Et le pire de tout, c’est le nombre de personnes qui se trouvent à la fois très loin et très près de vous. Il semble que de moins en moins de personnes soient capables de ressentir une empathie face à la souffrance qui les entoure et vous envisagez sérieusement de rejoindre leurs rangs, vous envisagez sérieusement de rejoindre leurs rangs, à cause de votre fatigue à supporter à la fois le vôtre et leur part de compassion pour une humanité blessée.

Peu de temps après les élections, j’ai acheté un tensiomètre. Et pas un de ces modèles de base. Un haut de gamme ; brassard complet, pression automatisée, affichage numérique. J’ai vite arrêté de l’utiliser, car c’était un rappel quotidien de mon stress. Je ne le regarde plus. Je ne mesure plus ma tension artérielle. Maintenant, je suppose qu’elle est dangereusement élevée.

Ceux d’entre nous qui s’en foutent subissent tous de nouveaux dangers et assaillent nos cœurs ces temps-ci, et c’est en cette période d’urgence impitoyable, de traumatismes prolongés, de fatigue prolongée et de fractures profondes que nous nous trouvons.

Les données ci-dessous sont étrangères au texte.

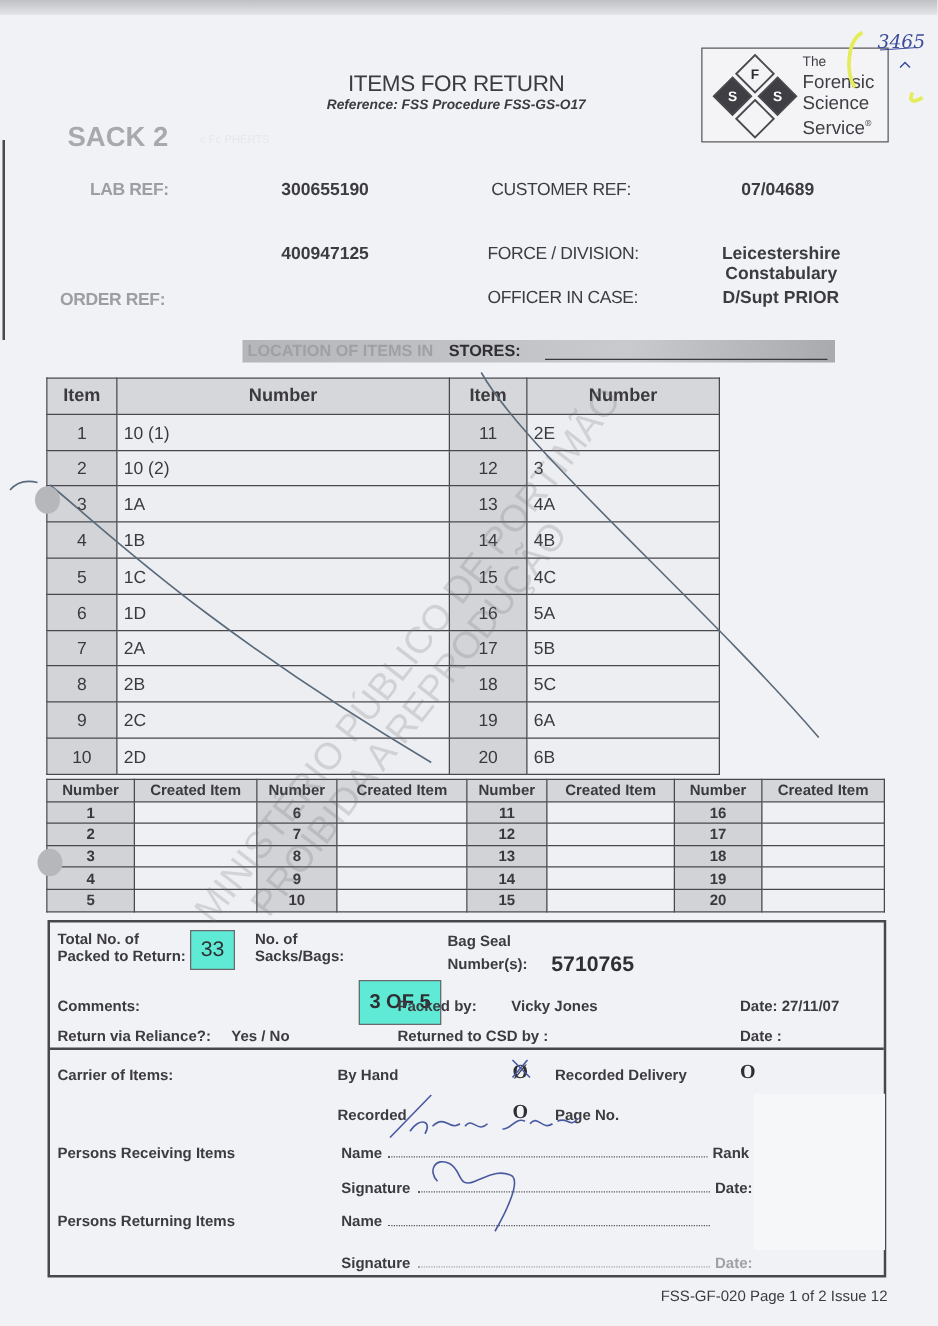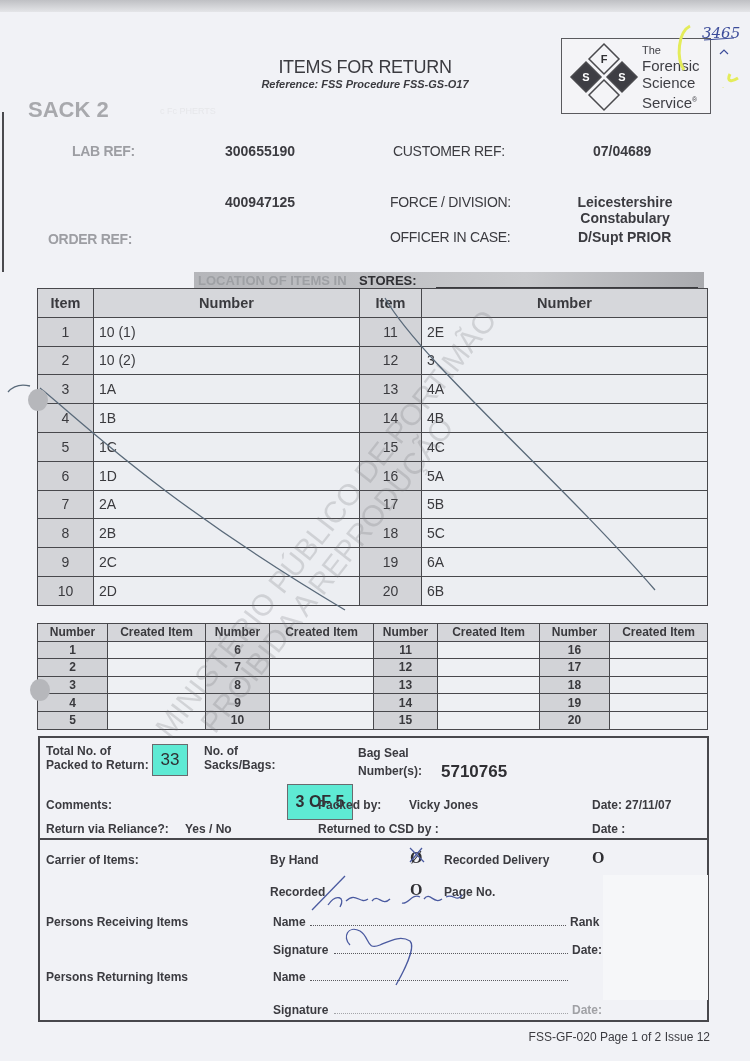--- a/index.html
+++ b/index.html
@@ -18,7 +18,7 @@
     font-size: 18px; color: #3b3b40; letter-spacing: -0.3px; }
   .reference { position: absolute; left: 200px; top: 78px; width: 330px; text-align: center;
     font-size: 11px; font-weight: bold; font-style: italic; color: #3b3b40; }
-  .sack { position: absolute; left: 28px; top: 97px; font-size: 22px; font-weight: bold; color: #a8a9ad; }
+  .sack { position: absolute; left: 54px; top: 97px; font-size: 22px; font-weight: bold; color: #a8a9ad; }
   .sack-faint { position: absolute; left: 160px; top: 106px; font-size: 9px; color: #e6e7ea; }
 
   .logo { position: absolute; left: 561px; top: 38px; width: 150px; height: 76px;

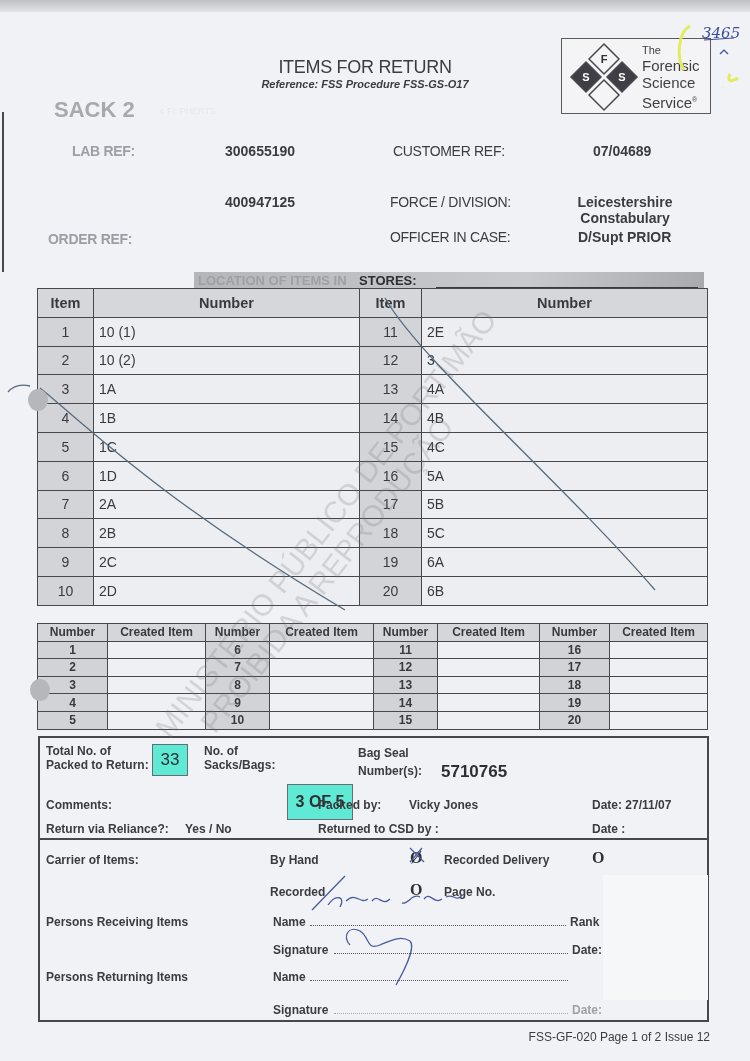--- a/index.html
+++ b/index.html
@@ -33,7 +33,7 @@
   .val { position: absolute; font-size: 14px; font-weight: bold; color: #3b3b40; }
   .val.center { text-align: center; }
 
-  .stores { position: absolute; left: 194px; top: 272px; width: 510px; height: 18px;
+  .stores { position: absolute; left: 194px; top: 272px; width: 474px; height: 18px;
     background: linear-gradient(90deg, #b5b6ba 0%, #c9cacd 65%, #a9aaae 100%); }
   .stores .faint { position: absolute; left: 4px; top: 1px; font-size: 13px; font-weight: bold; color: #9ea0a4; }
   .stores .bold { position: absolute; left: 165px; top: 1px; font-size: 13px; font-weight: bold; color: #2f2f33; }

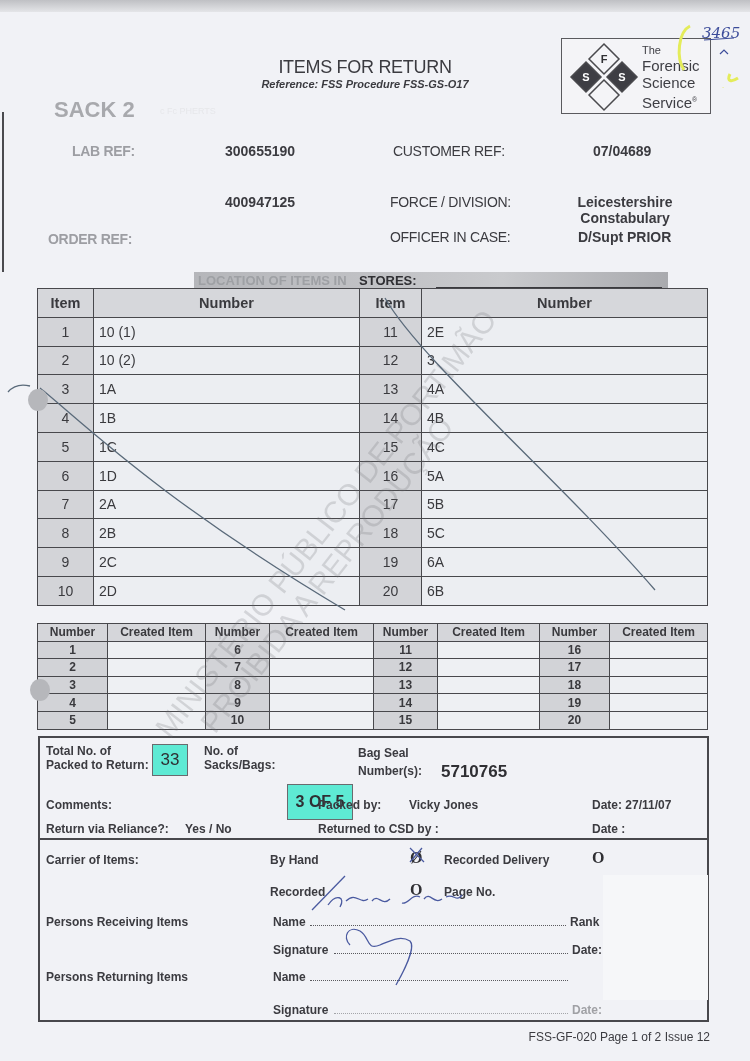--- a/index.html
+++ b/index.html
@@ -40,7 +40,7 @@
   .stores .line { position: absolute; left: 242px; right: 6px; bottom: 2px; height: 1.5px; background: #3a3a3e; }
 
   table { border-collapse: collapse; position: absolute; }
-  .items { left: 37px; top: 288px; width: 671px; }
+  .items { left: 37px; top: 302px; width: 539px; }
   .items td, .items th { border: 1.5px solid #48484c; height: 28.8px; font-size: 14px; color: #3a3a3e; }
   .items th { background: #d6d7db; font-weight: bold; font-size: 14.5px; }
   .items td.num { background: #d3d4d8; text-align: center; width: 56px; }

Je ne sais pas pourquoi vous lisez ceci ; parce que vous êtes un féroce amoureux de l’humanité et de la planète, et de personnes qui ne vous ressemblent pas, qui ne vous adorent pas et ne vous paraissent pas semblables. En conséquence, vous vous retrouvez probablement énervé, déconnecté, isolé, et épuisé parce que peu de gens sont aussi émus par le besoin qui les entoure que vous.

Que vous soyez un activiste, un ministre, un parent ou un soignant, ou juste un citoyen de la planète ému par la souffrance d’autrui, vous ressentez probablement la lourdeur incommensurable de ces jours. Bien sûr, vitesse et activité peuvent le masquer pendant un certain temps, mais si vous vous arrêtez assez longtemps, la réalité de la fatigue vous rattrape et vous pouvez mesurer les dégâts que tout cela vous a causés. Je veux que vous le mesuriez. Je veux que vous pensiez à votre fatigue. Je veux que vous entendiez vous-même expirer avec le soupir de quelqu’un qui sent le poids de tout cela.

La compassion a un coût, un prix personnel pour cultiver l’empathie à une époque où la cruauté est à la mode. Il y a dans votre corps et votre tête et au milieu de vous un dommage collatéral qui vous donne un sacrement quand d’autres ne le font pas, et cela se manifeste de différentes manières : dans l’irritabilité, l’impatience, la maladie physique, l’alimentation, les comportements addictifs, l’incapacité d’être présent aux gens qui vous aiment, une obsession pour les médias sociaux, une fixation sur le fait que tout est cinglé.

Remarquez ces choses en vous aujourd’hui et accordez-leur votre attention. Étendez une partie de cette compassion que vous êtes si disposé à transmettre au monde entier, à vous-même. Prenez le temps de vous éloigner des conflits. Ils seront toujours là à votre retour et vous pourrez mieux y faire face.

Ami, je sais que vous êtes épuisé. Si vous n’êtes pas épuisé pour le moment, votre empathie est brisée. Mais je sais aussi que vous n’êtes pas seul. Des millions de personnes sont aussi fatiguées que vous en ce moment. Nous aussi, nous vivons dans l’incrédulité devant la dureté de tant de gens que nous connaissons et aimons. Nous aussi, sommes incrédules en voyant que nos élus et parents ainsi que nos voisins et pasteurs ainsi que nos parents et tantes préférées abandonnent toute apparence de gentillesse.

Vous êtes en bonne compagnie, alors continuez. Combattez comme un diable pour garder votre cœur doux, même si beaucoup de gens sont devenus dur. Oui, le monde est à l’envers en ce moment, mais nous pouvons y remédier, un bel acte de décence à la fois. Reposez-vous et continuez. Le monde a besoin de gens comme vous.

Bienheureux ceux qui donnent, car ils seront du côté du monde.